- **Task to carry out**:
Search the material for the string "Accédez", then return every line where it is found.

- **Information given**:
——————
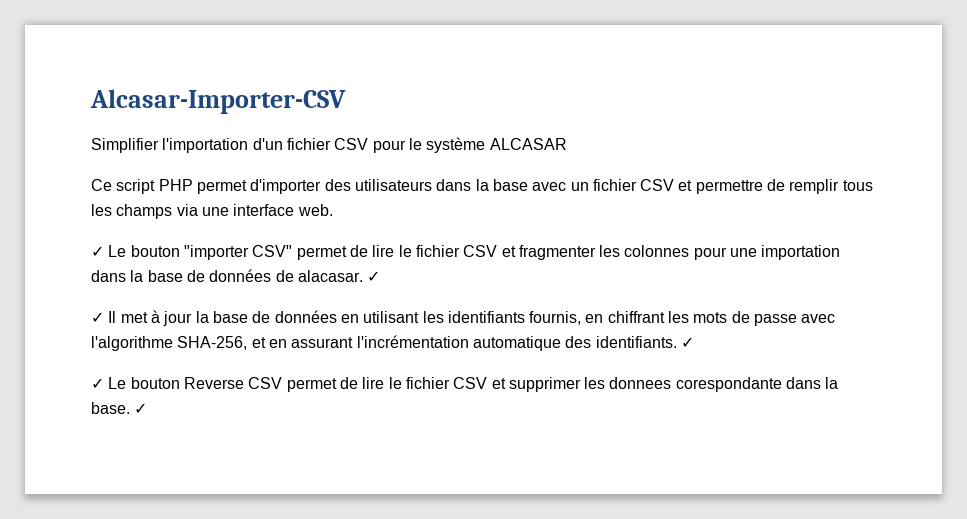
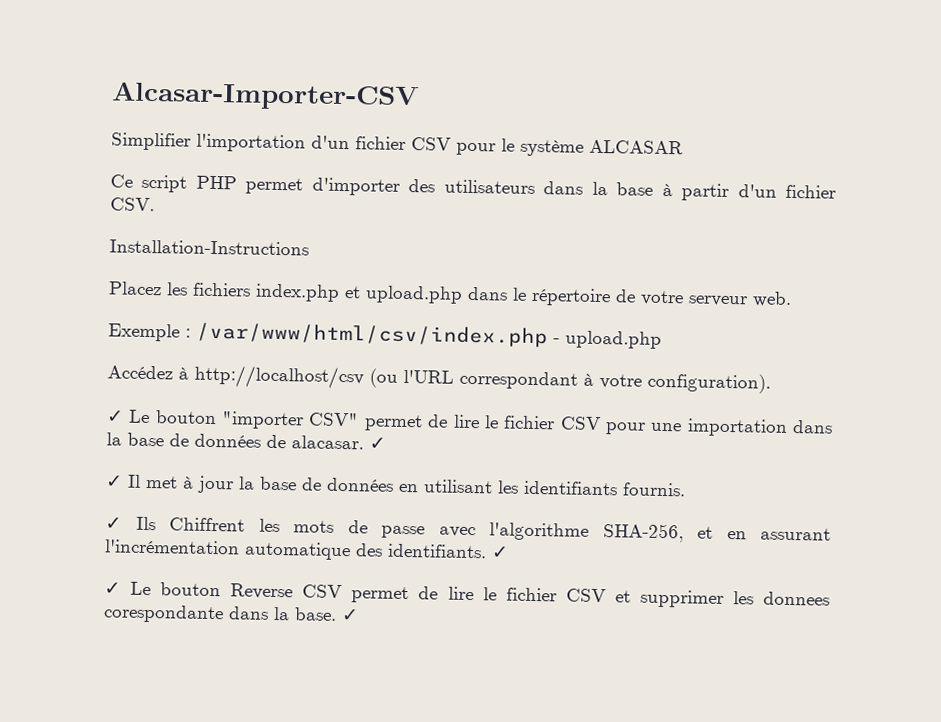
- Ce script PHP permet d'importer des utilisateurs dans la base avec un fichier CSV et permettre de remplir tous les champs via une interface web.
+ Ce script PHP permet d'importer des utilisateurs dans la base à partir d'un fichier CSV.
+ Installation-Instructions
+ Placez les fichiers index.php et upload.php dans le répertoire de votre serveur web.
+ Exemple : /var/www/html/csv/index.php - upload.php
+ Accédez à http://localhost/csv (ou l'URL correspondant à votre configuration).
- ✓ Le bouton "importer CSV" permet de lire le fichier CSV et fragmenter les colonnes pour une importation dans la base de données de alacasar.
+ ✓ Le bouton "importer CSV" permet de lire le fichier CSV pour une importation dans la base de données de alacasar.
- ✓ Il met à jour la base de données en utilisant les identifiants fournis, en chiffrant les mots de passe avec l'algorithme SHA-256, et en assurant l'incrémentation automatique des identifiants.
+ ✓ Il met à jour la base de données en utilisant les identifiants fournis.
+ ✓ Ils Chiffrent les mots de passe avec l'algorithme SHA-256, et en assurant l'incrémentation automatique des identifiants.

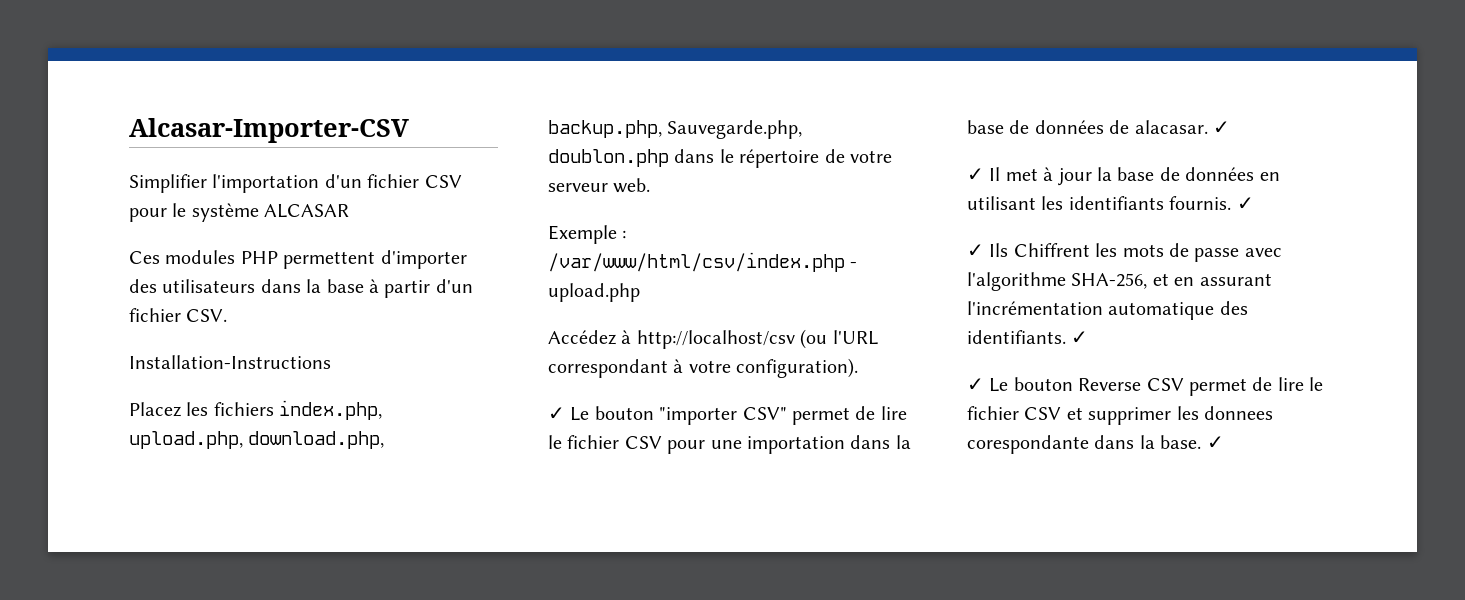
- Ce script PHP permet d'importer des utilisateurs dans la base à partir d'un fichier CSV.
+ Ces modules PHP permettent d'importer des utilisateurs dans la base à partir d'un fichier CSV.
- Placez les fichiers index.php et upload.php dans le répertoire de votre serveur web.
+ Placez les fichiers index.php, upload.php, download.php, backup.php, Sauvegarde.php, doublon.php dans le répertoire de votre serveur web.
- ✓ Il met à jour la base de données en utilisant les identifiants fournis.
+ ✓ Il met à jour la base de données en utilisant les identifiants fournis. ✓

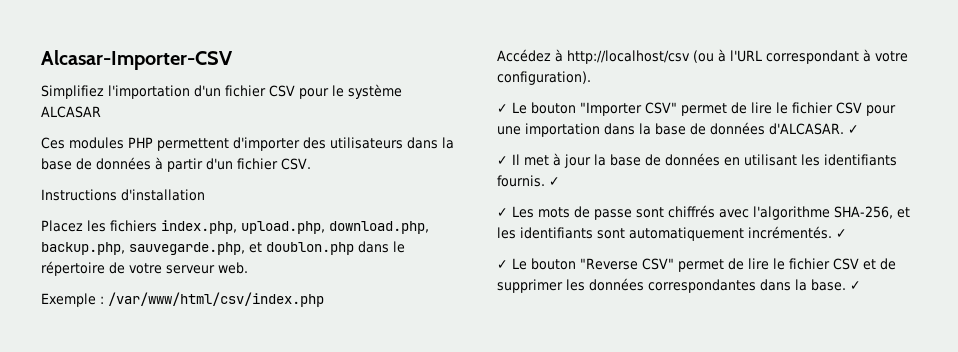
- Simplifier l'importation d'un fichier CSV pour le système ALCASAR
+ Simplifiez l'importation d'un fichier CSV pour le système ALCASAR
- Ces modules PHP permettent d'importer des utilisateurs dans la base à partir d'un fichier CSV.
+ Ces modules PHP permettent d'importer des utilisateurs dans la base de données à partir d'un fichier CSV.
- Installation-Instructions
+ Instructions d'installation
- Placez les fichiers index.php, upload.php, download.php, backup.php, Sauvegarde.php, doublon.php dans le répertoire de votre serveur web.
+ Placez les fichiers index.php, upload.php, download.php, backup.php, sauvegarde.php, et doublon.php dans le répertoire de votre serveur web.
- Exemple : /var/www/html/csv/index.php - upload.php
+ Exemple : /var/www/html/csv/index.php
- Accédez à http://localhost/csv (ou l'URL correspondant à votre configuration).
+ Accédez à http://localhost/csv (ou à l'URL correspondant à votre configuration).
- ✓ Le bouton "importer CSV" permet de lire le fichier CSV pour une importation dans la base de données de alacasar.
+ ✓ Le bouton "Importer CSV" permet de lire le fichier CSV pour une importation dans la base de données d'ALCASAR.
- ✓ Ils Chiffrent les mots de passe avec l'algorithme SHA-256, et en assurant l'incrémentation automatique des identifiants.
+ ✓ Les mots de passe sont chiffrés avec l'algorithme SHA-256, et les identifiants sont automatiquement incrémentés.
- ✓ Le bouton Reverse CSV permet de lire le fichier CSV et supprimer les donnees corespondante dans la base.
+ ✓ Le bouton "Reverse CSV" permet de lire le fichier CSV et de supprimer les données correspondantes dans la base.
——————
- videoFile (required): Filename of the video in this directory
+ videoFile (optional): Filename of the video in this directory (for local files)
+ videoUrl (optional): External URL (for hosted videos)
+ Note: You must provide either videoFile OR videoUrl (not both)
——————
- **Solution for this exercise**:
+ Accédez à http://localhost/csv (ou l'URL correspondant à votre configuration).
- Accédez à http://localhost/csv (ou l'URL correspondant à votre configuration).
+ Accédez à http://localhost/csv (ou à l'URL correspondant à votre configuration).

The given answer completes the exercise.